Casanova and Bijou share everything from beds to carriers to water bowls. During the day, they snuggle alot in medium size dog beds that fit two with plenty of room to spare. But occasionally if Bijou is hyper, Casanova will go off to the side to seek some peace. At night, Bijou does sleep in her own crate which we did for potty training and to foster independence, and Casanova sleeps in his own bed. Otherwise they only want to share, they never seem to want their own things. I have to buy some booster seats...I never figured out what seats were best...


----------



## tamizami (May 1, 2007)

princessre said:


> Casanova and Bijou share everything from beds to carriers to water bowls. During the day, they snuggle alot in medium size dog beds that fit two with plenty of room to spare. But occasionally if Bijou is hyper, Casanova will go off to the side to seek some peace. At night, Bijou does sleep in her own crate which we did for potty training and to foster independence, and Casanova sleeps in his own bed. Otherwise they only want to share, they never seem to want their own things. I have to buy some booster seats...I never figured out what seats were best...

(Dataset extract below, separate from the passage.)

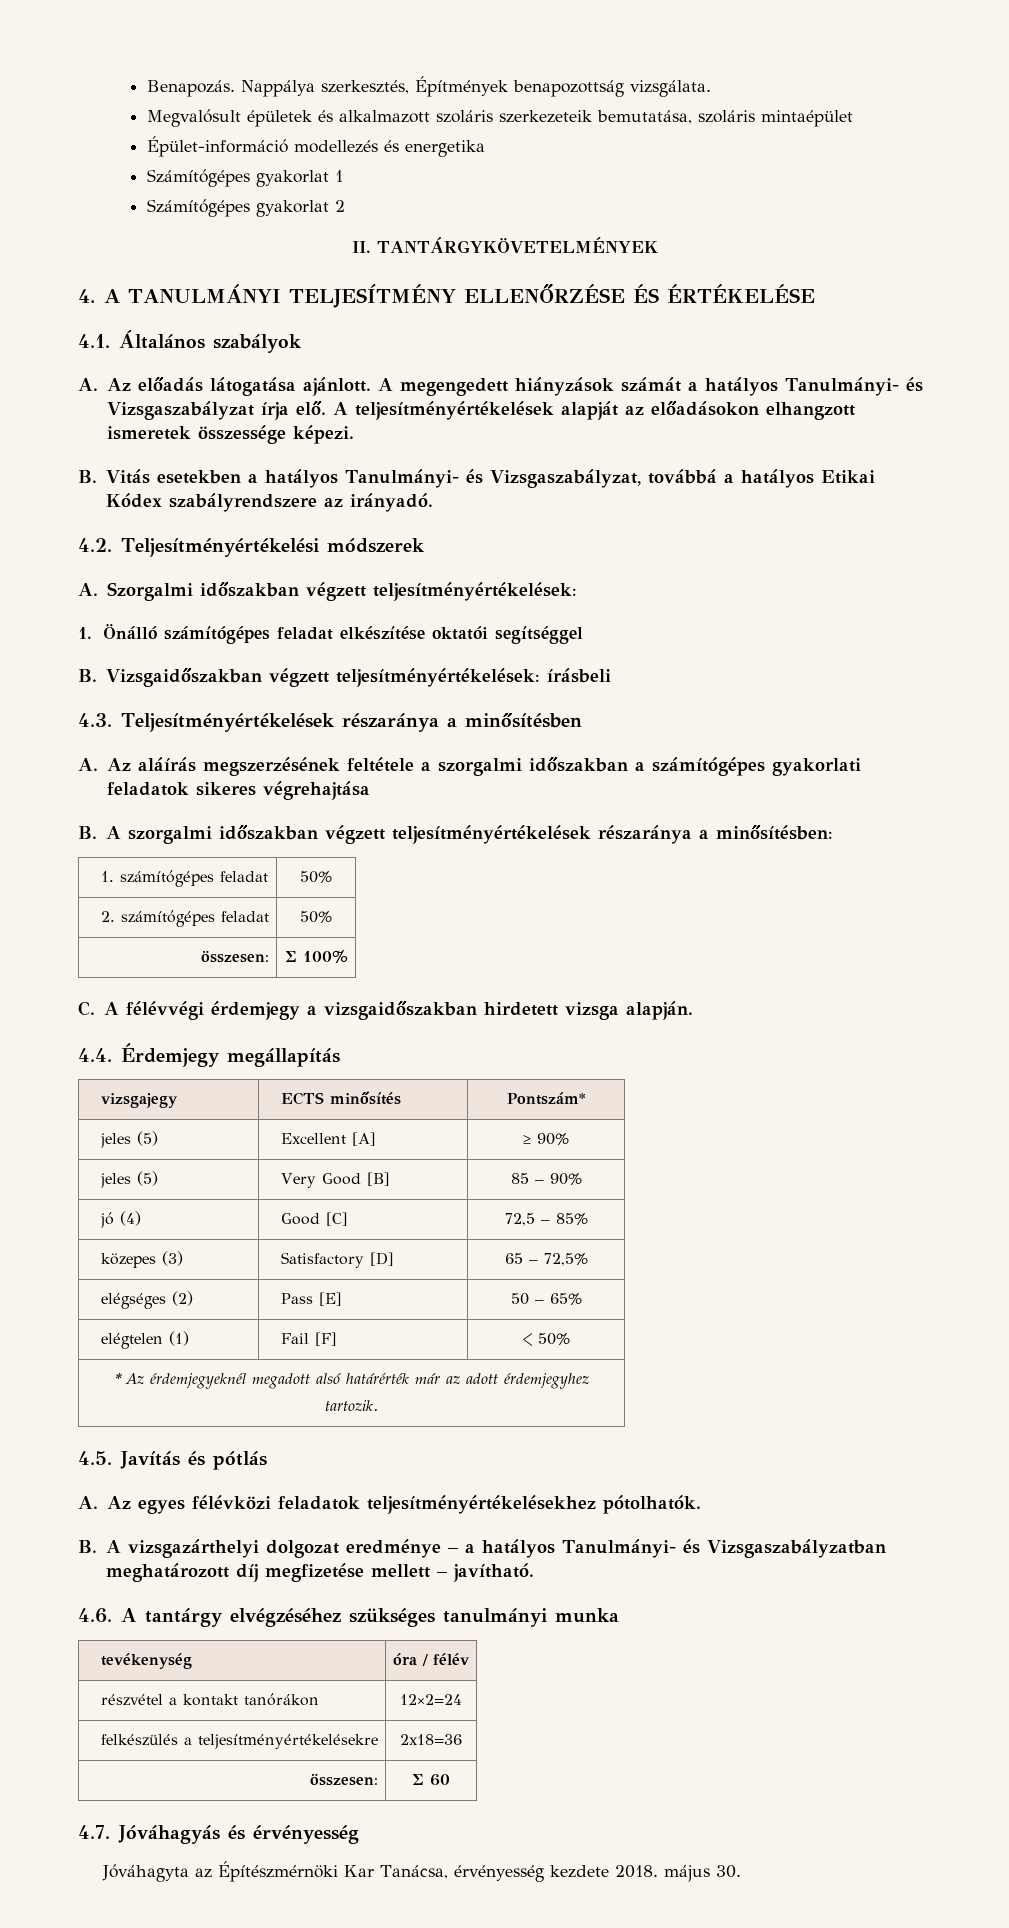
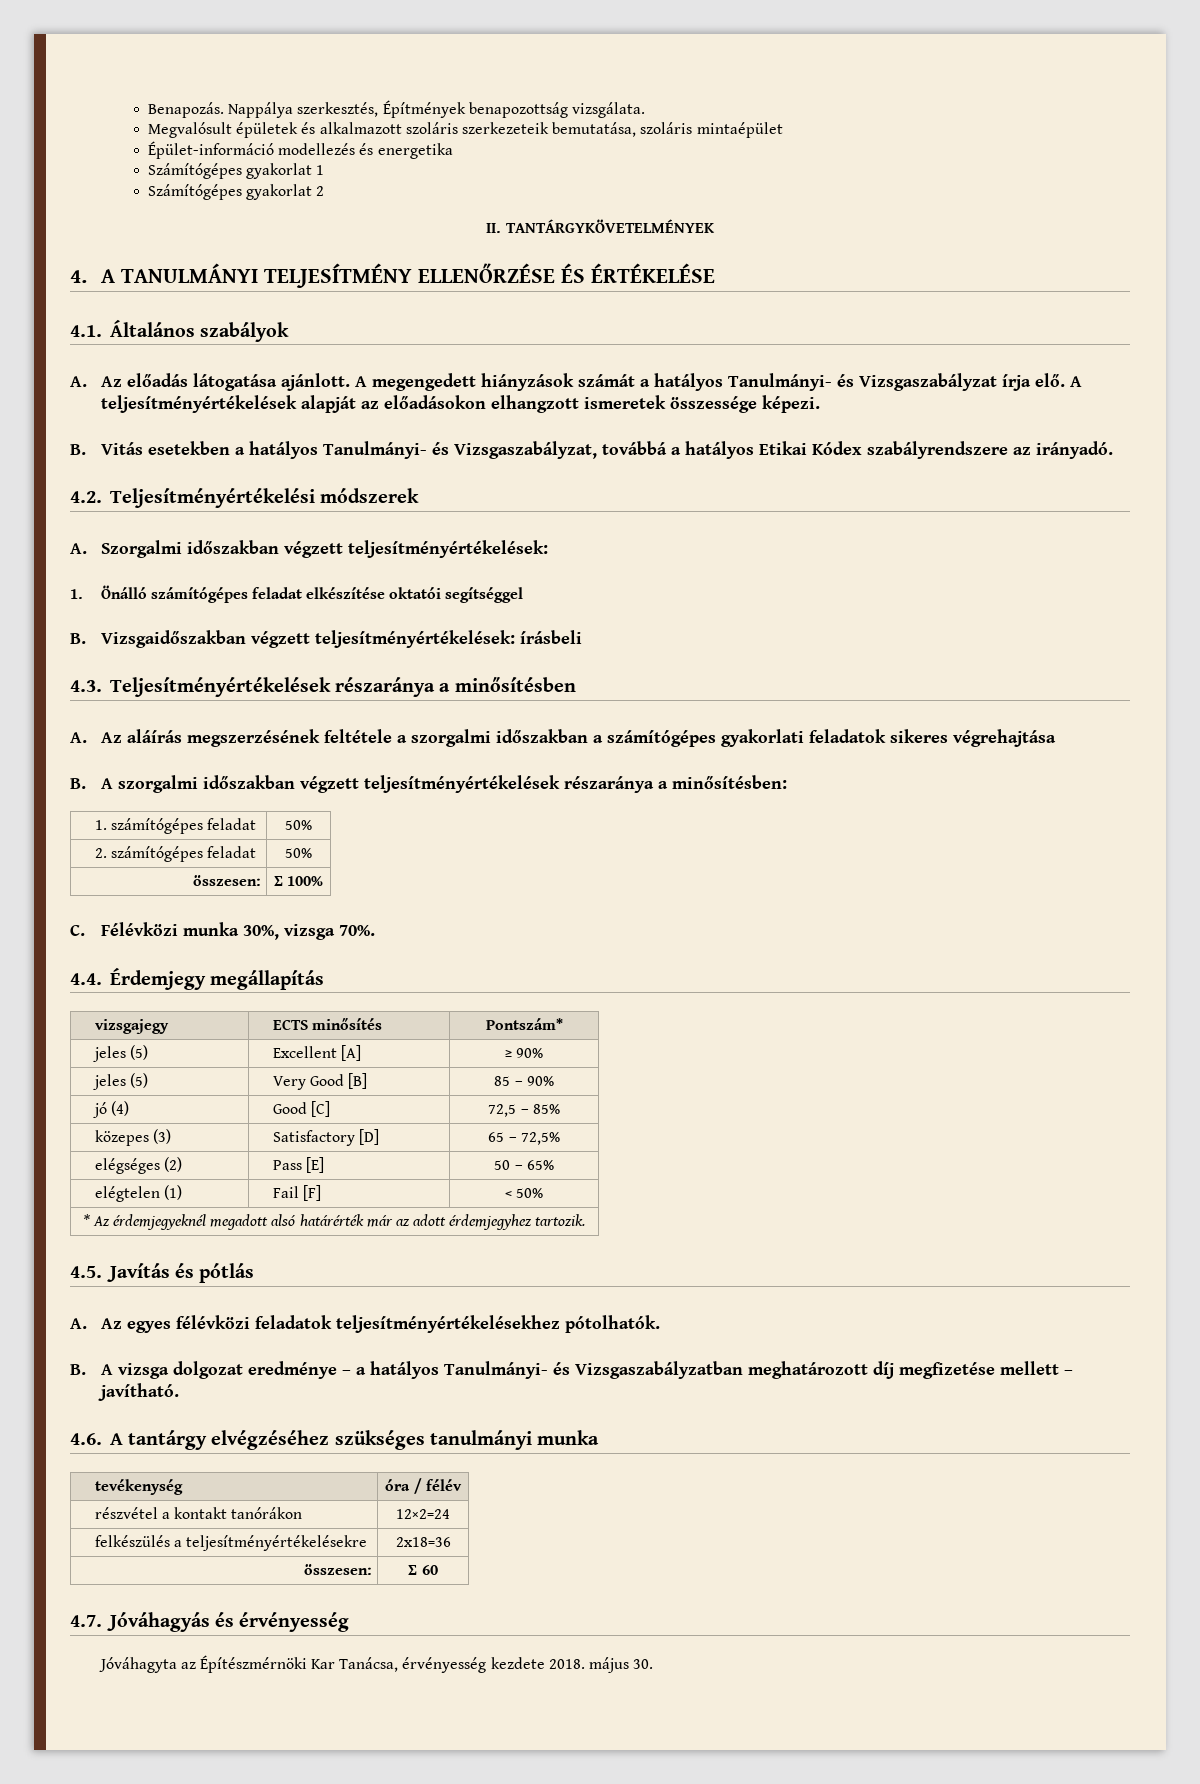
- C. A félévvégi érdemjegy a vizsgaidőszakban hirdetett vizsga alapján.
+ C. Félévközi munka 30%, vizsga 70%.
- B. A vizsgazárthelyi dolgozat eredménye – a hatályos Tanulmányi- és Vizsgaszabályzatban meghatározott díj megfizetése mellett – javítható.
+ B. A vizsga dolgozat eredménye – a hatályos Tanulmányi- és Vizsgaszabályzatban meghatározott díj megfizetése mellett – javítható.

that is so cute, sophia! mine only seem to want what the other one has, hehe  or to make sure the other one didn't get something better. i honestly think its hilarious how they act like 18 month old toddlers when vying for my attention.

btw, in the car i use my double sturdibag buckled in the backseat. i have a lookout and i find that the dogs are calmer riding in the car when they can't see people/dogs/etc. walking by.


----------



## momtoboo (Jan 30, 2006)

You'll most likely have to wait & see if they want to share,beds,space,etc. Boo was an only furkid for 3 yrs & didn't want to share his space. Hannah was used to being with other Malts,so she wanted to share space, etc with Boo. I let them work it out. They reached a compromise. Boo lets her lay beside him,but she can't cuddle. He won't get in her bed with her,but she can lay on his with him,as long as she leaves a space between them. They can eat out of the same bowl peacefully & they've never had an "argument", but still, he won't let Hannah cuddle up. Rarely they nap butt to butt or back to back. But it works,they get along great.


----------



## Nikki's Mom (Feb 13, 2008)

Oh yeah, waterbowls. How do you handle that?


----------



## mom2bijou (Oct 19, 2006)

Well considering B&E are 2 peas in a pod and are glued to each other LOL they share everything. They both share a lookout carseat and I just have 2 attachements hooked for their harnesses. With beds in the house, I have them all over the house but they are always together in the same one. It's funny b/c Benny's new spot is to lay under the end table while we watch tv. Well guess who has to go lay under the end table when he is there? YUP Emma! She is quite attached to her Benny. 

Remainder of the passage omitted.